Friday, May 25, 2007

GLDv2->GLDv3 conversion notes

I was recently asked to provide some notes about GLDv2 to GLDv3 conversion for NIC drivers. Here's a rough draft of them. (This is cut-n-paste from mail I sent to an intern at Sun... I'm posting them here so the knowledge isn't lost.)

It is really helpful if you don't try to implement 100% of the features of GLDv3 in the first pass. (Some of the existing GLDv3 drivers, such as rge, nge, have incorrectly provided stubs for some functions, so don't use those as references.) Specifically I would not attempt to implement mac_resource allocation (MC_RESOURCES, etc.) or multiaddress support.

You really do need to implement VLAN full frame sizes for MTU if your hardware can do it. Almost all NICs can do this. Sometimes the code to do it isn't in any Solaris driver. My preferred reference for alternate code sources is the NetBSD tree, which has an OpenGrok server for their code at http://opengrok.netbsd.org/ Ask me if you have any question about VLANs. It helps if you have a switch where you can test VLAN frames.

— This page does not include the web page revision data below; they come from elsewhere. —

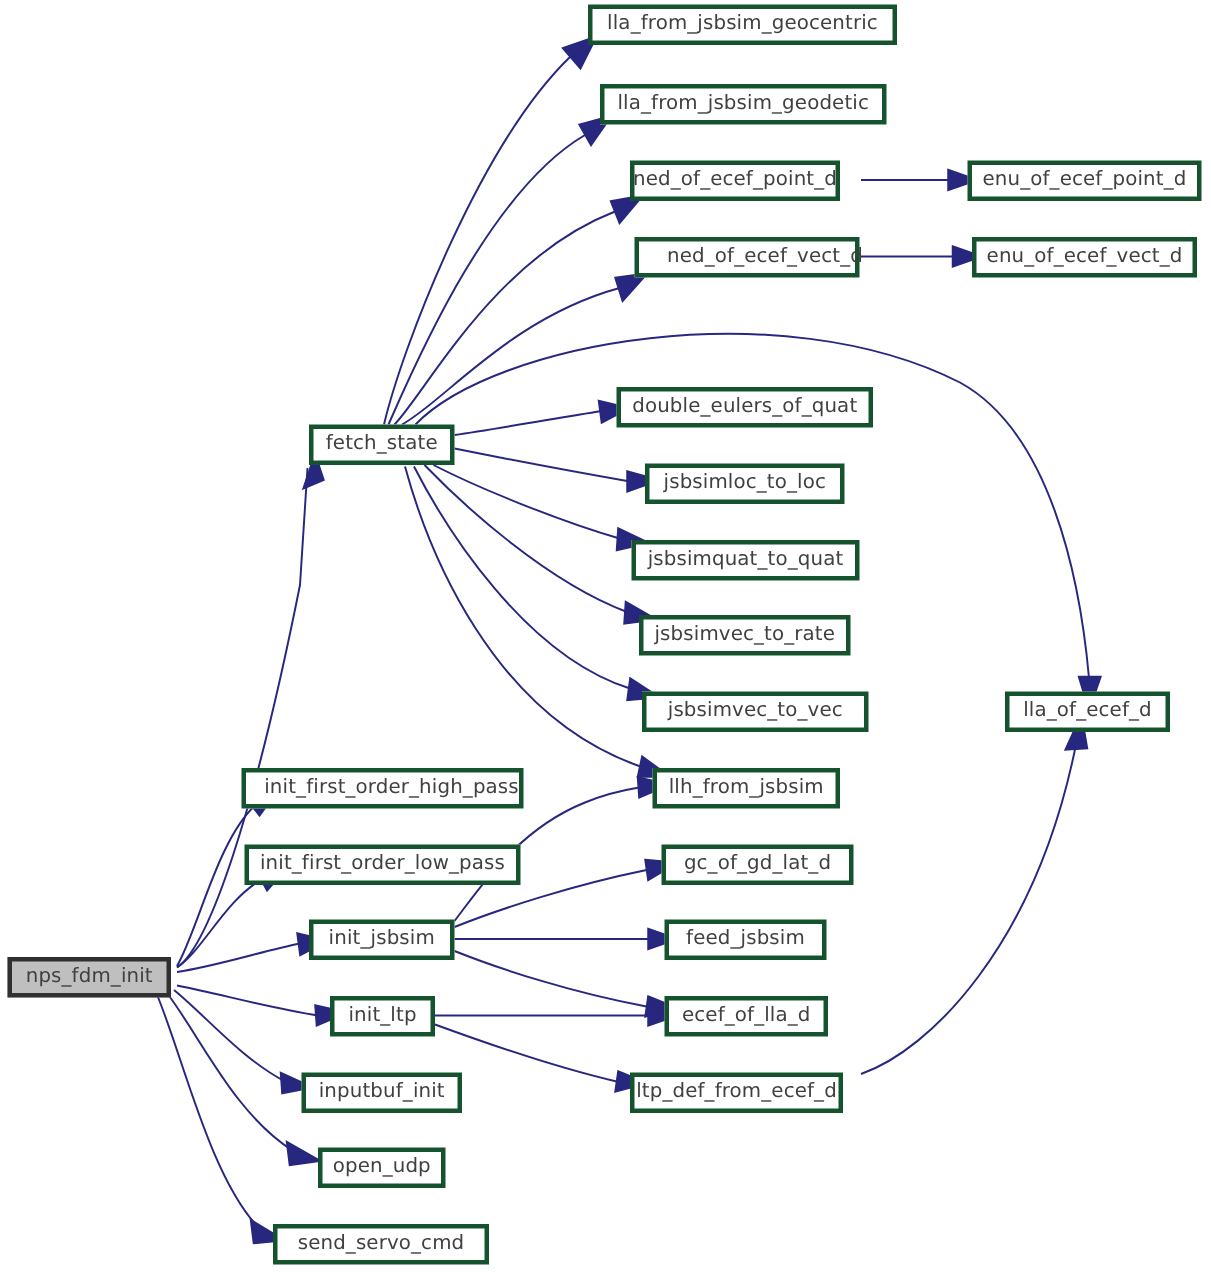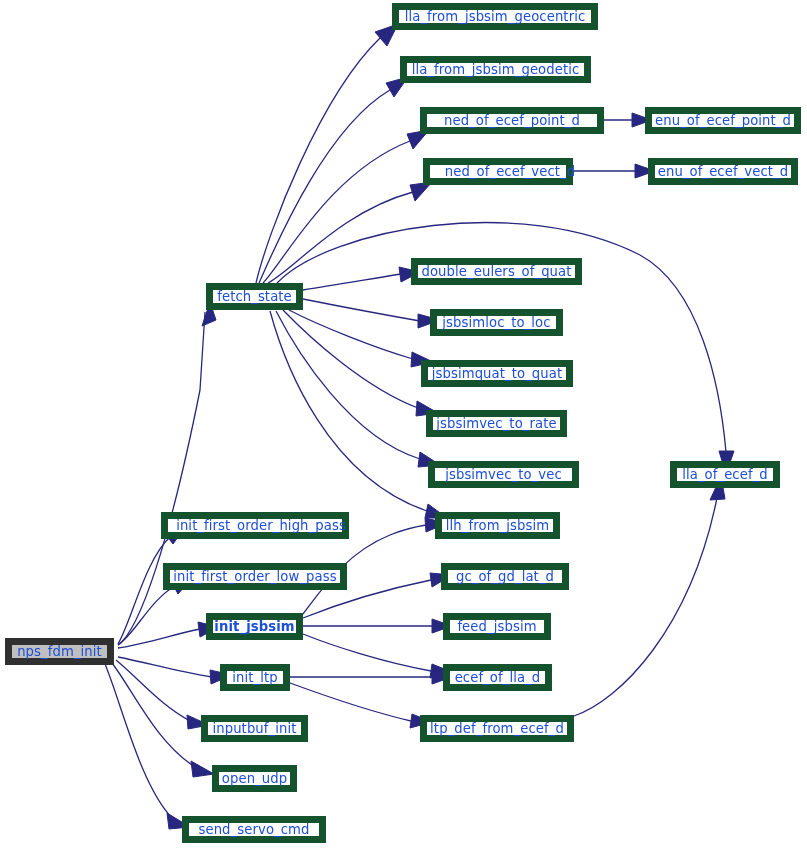"lla_from_jsbsim_geocentric" .node { border: 7px solid #14532d -> 3px solid #14532d; color: #1d4ed8 -> #404040 }
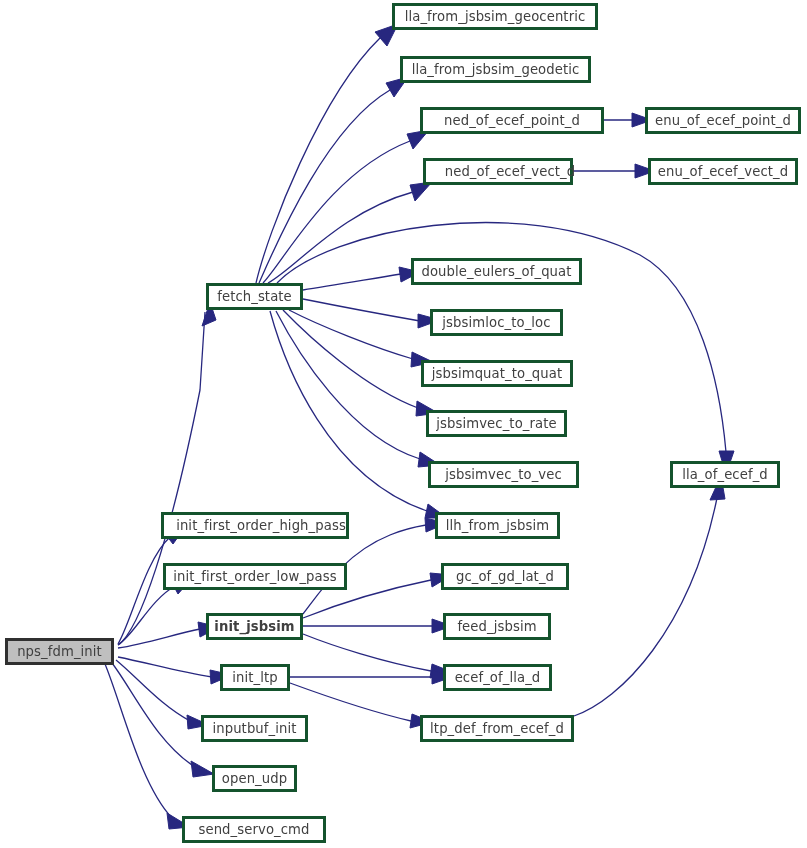"ned_of_ecef_point_d" div.node { width: 184px -> 140px }
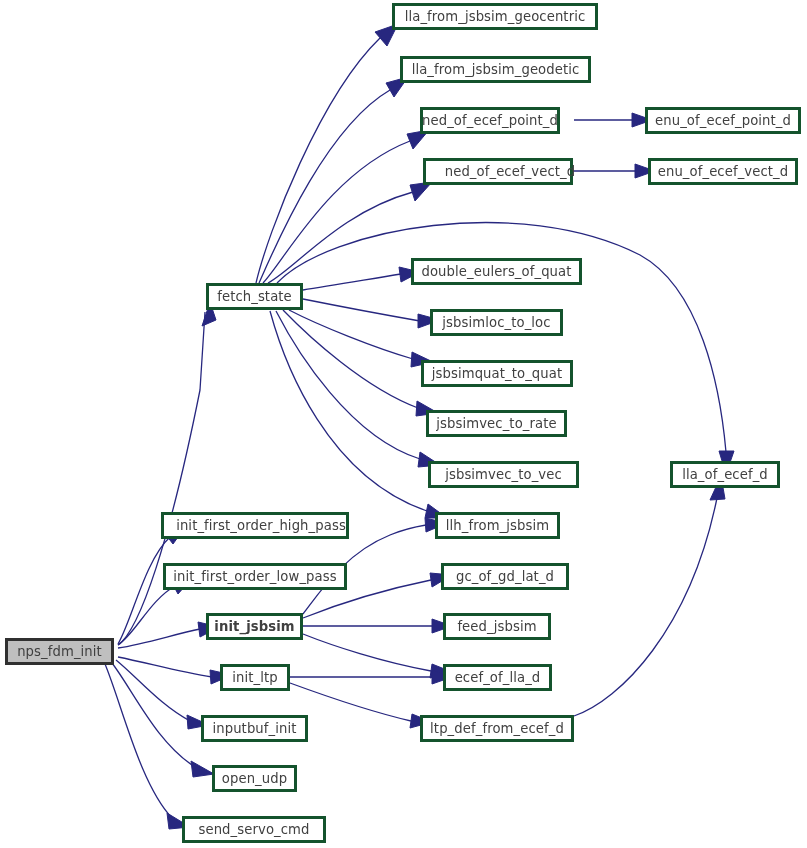"init_jsbsim" div.node { font-weight: bold -> none }
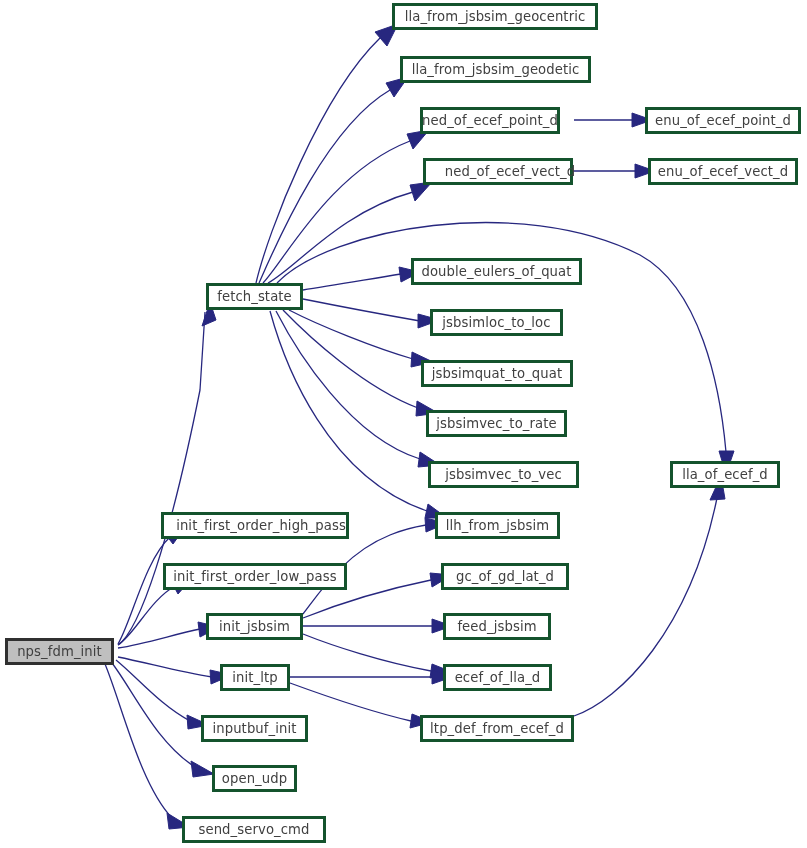"ltp_def_from_ecef_d" div.node { width: 154px -> 142px }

With GLDv3, there is no reset function, so you have to figure out how to put that in attach (for both DDI_ATTACH and DDI_RESUME!), or in the mac_start() function.

With GLDv3 the stats are quite different. Pay attention, and look at the headers to figure it out.

Many GLDv2 drivers don't do the mac_link_update() call. You should add those for NWAM, IPMP, and correct kstat reporting.

You should rip out any attempt to log to the console on link up, down, or carrier errors. See PSARC 2007/298 for details.

GLDv3 wants to operate on mblk_t's that are chained by b_next. Often you can use the old functions from a new function that just walks down, or builds up the list (depending on whether its receive or transmit.)

Pay careful attention to locking. Try not to call GLDv3 functions with locks held. (I have been pressing to allow mac_tx_update and mac_link_update be called with driver locks held. Right now its safe, but I can't seem to get a promise from the Nemo group yet.)

You see all those cyclics in some drivers? Try not to use 'em if you don't have to. What I usually do is cheat and use the on-chip timer if I need some kind of time driven functionality.

GLDv3 never explicitly initializes the physical addresses on the NIC. GLDv2 used to always call gldm_set_mac_addr()... so some drivers expect this. You may need to do that yourself in the mac_start() routine.
Anyway, maybe those notes will save someone somewhere else some effort. Or inspire someone to pick up another driver and convert it.

All these nics...

So I need to JumpStart a new system today... no problem, I'll just stick in a NIC and boot it with my etherboot PXE CDROM. No problem, right?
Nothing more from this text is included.